1, SLO is an ultra-short-term reverse repurchase, which has not changed much, that is, it has broken through the previous 7-day limit of reverse repurchase. Rarely used, no more than 7 days. The positive and negative repurchase cycle is relatively long, and the open market operation can be better connected. Usage in China People's Bank. The initiative is entirely in the hands of the central bank (nonsense, all about open market operations), which is no different from other traders' funds. Just press the pressure plate to guide interest rates.
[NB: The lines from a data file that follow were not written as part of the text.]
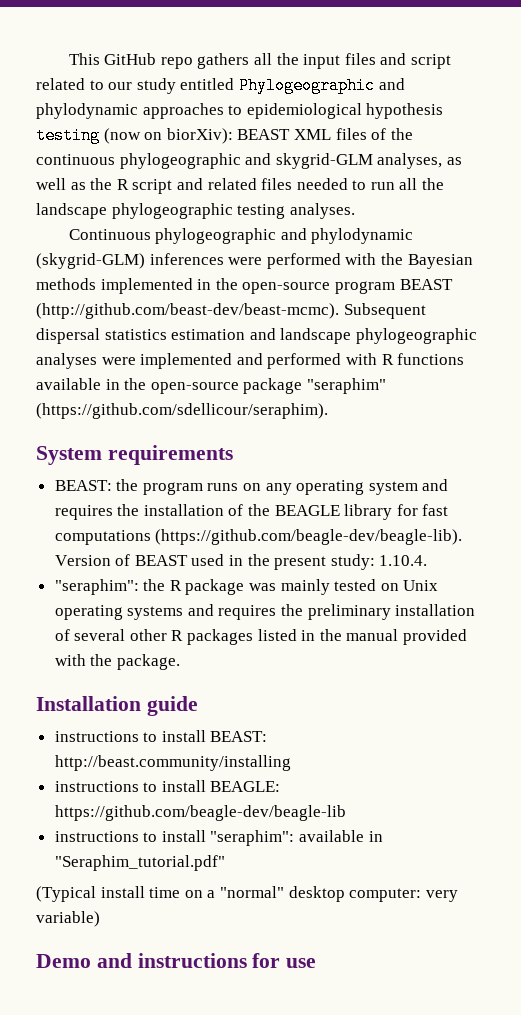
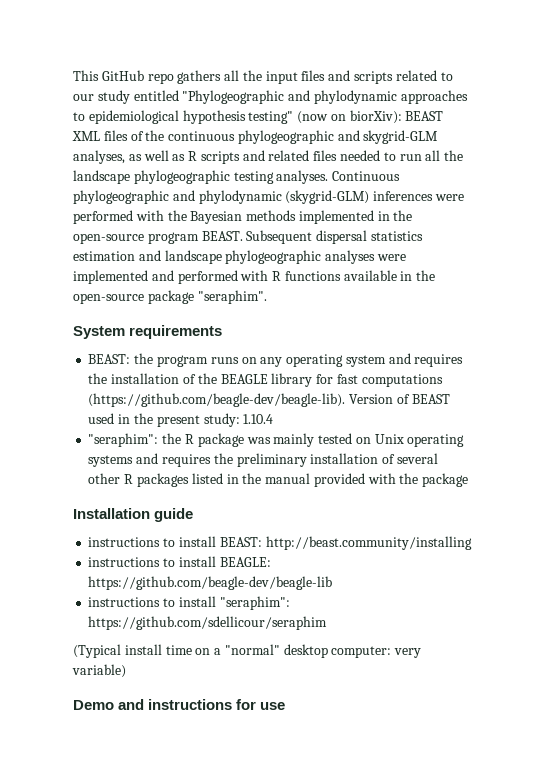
[410,54,451,69] script -> [354,71,394,84] scripts
[238,77,375,94] Phylogeographic -> [182,90,285,104] "Phylogeographic
[36,127,100,144] testing -> [248,111,294,124] testing"
[90,178,173,194] the R script -> [188,151,240,164] R scripts
(355, 211) // -> (329, 177) none
[399,279,453,290] [36,303,339,319] BEAST (http://github.com/beast-dev/beast-mcmc). -> [201,231,243,241] BEAST.
[306,378,386,394] [36,403,328,419] "seraphim" (https://github.com/sdellicour/seraphim). -> [197,290,267,304] "seraphim".
[379,555,428,566] 1.10.4. -> [243,414,274,424] 1.10.4
[116,654,180,670] package. -> [422,473,469,487] package
[299,830,383,842] [54,855,225,871] available in "Seraphim_tutorial.pdf" -> [88,616,328,630] https://github.com/sdellicour/seraphim

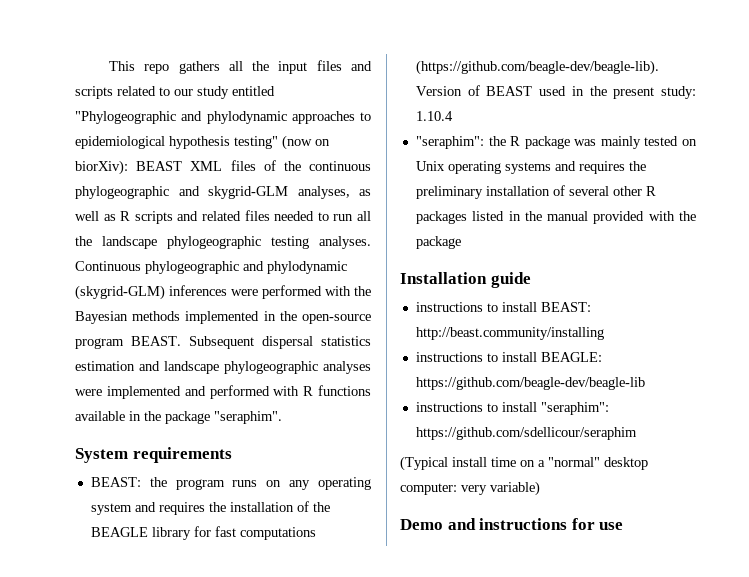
[101,70,144,81] GitHub -> (135, 66) none
[73,293,144,304] open-source -> (161, 416) none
2. The purpose of 2.SLF is to establish a ceiling "interest rate corridor", which is mandatory. In other words, if the market interest rate is greater than a certain value, it may trigger the mother to use this tool forcibly, prevent interbank lending and turn to central bank loans. Because it is used to stabilize the fluctuation of market interest rate, the term is generally within 3 months, because the fluctuation of market interest rate is not a day or two, and it is impossible to be abnormal for several months (several months is the normal market interest rate). . )。 It is of little use and basically has no initiative. Although the interest rate of commercial banks is not much different from interbank lending, if they don't want to apply for a mother, they can only ask. It is because we are too annoying to deal with us (= _ = |). . .

Personally, the most likely function of this tool is to wait for the day when interest rates are completely liberalized and deposit insurance is announced, so that it will shine, because empirically, interest rates will be chaotic and unstable in the market at these two time points, and monetary policy often needs to be coordinated with financial stability. SLF can intervene in the market to a certain extent, because the central bank may not be able to control it through market channels, the plate is a bit big, and the market has irrational behavior. . .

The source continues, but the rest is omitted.